# THE TASK
Using the listing, copy each whole line that features "block".

====== ENTRIES PROVIDED

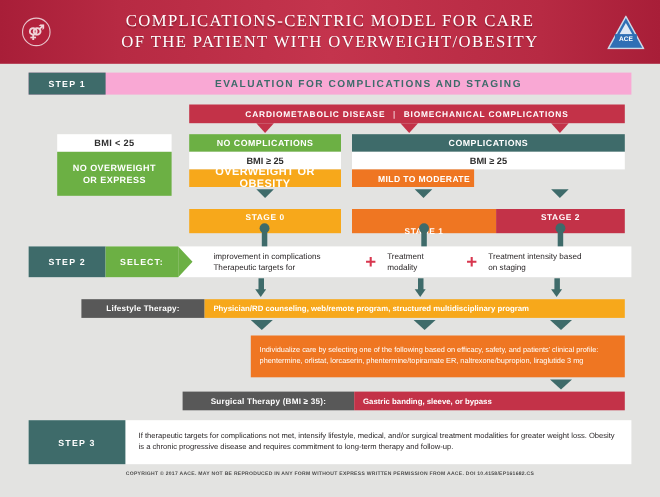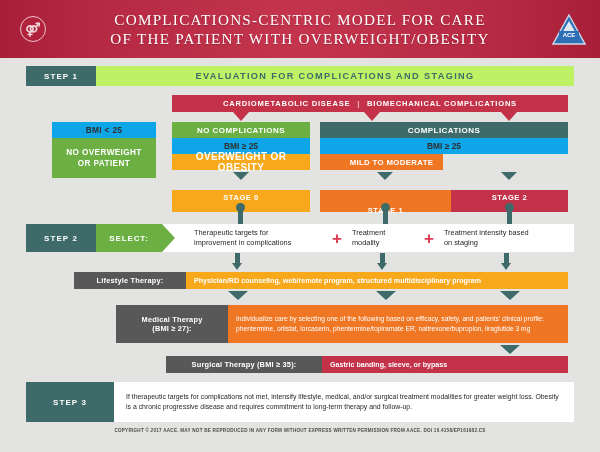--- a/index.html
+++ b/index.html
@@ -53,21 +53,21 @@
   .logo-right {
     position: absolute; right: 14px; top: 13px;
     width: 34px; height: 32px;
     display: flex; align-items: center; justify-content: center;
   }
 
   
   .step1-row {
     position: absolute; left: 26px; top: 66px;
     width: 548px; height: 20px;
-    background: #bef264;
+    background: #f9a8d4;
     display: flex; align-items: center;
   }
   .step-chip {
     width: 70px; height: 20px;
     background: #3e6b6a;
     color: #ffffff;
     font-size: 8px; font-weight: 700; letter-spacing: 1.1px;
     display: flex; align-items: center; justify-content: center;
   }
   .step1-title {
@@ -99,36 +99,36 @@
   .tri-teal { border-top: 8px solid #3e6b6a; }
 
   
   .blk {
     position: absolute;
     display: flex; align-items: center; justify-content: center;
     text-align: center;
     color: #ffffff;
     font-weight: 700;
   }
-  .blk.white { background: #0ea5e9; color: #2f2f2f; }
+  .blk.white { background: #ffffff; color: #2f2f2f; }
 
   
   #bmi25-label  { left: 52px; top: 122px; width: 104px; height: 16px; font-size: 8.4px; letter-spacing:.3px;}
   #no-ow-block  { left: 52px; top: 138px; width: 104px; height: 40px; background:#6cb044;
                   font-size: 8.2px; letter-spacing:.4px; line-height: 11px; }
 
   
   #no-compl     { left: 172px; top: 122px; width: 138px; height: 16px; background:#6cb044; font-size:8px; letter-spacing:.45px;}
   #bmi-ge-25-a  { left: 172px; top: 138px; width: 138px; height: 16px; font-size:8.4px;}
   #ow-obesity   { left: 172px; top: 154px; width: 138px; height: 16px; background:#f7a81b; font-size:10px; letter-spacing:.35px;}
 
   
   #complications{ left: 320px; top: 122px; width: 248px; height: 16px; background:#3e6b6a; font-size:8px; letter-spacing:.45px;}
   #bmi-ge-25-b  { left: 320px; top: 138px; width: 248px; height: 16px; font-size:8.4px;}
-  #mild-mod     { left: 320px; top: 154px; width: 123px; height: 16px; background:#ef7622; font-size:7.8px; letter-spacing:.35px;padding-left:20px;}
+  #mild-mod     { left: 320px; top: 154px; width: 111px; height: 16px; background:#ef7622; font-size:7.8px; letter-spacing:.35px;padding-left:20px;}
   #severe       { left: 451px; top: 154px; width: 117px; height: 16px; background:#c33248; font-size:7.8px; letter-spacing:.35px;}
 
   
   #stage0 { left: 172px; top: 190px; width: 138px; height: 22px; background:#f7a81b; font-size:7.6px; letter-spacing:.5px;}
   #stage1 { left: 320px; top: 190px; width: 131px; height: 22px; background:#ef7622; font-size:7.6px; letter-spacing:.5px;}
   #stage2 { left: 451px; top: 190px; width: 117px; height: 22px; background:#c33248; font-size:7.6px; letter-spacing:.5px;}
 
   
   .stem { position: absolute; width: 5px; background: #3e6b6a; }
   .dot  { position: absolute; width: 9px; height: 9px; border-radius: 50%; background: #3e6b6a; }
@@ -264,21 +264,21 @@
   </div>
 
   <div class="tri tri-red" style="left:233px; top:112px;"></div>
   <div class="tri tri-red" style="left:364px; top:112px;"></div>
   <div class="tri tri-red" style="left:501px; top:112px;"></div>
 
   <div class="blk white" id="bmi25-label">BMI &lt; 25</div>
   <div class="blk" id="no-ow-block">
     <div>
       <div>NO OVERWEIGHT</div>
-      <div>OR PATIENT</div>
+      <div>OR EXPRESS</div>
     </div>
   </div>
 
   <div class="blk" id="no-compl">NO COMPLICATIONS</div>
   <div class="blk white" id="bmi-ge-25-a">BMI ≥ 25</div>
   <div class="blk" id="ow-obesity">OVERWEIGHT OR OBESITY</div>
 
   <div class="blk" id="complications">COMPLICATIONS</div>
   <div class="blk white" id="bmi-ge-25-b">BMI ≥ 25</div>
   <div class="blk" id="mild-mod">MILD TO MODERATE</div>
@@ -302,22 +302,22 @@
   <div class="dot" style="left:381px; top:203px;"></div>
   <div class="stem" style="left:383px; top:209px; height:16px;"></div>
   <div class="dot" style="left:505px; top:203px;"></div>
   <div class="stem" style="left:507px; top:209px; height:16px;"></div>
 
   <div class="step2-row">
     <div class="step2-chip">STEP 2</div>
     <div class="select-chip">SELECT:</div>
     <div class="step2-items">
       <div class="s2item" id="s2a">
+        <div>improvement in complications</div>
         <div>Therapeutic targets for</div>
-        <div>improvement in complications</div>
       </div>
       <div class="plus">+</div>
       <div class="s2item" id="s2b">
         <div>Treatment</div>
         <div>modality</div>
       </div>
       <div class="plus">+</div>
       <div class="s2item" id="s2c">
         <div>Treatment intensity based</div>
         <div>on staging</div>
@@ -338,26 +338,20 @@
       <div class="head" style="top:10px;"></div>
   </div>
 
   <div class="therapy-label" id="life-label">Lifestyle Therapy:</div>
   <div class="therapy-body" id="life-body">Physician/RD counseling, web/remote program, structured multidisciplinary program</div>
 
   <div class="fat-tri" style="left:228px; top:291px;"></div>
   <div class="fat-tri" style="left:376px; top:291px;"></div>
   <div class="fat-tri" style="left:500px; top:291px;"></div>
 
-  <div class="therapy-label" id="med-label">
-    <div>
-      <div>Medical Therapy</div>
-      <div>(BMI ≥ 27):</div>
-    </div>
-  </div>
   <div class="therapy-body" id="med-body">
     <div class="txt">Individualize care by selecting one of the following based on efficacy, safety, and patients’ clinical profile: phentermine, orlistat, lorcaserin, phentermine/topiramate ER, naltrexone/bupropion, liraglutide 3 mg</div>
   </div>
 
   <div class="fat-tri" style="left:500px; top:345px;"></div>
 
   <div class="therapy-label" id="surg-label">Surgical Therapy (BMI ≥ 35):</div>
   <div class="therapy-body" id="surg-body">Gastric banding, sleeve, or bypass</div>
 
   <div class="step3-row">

============

# EXERCISE RESULT
   #no-ow-block  { left: 52px; top: 138px; width: 104px; height: 40px; background:#6cb044;
   <div class="blk" id="no-ow-block">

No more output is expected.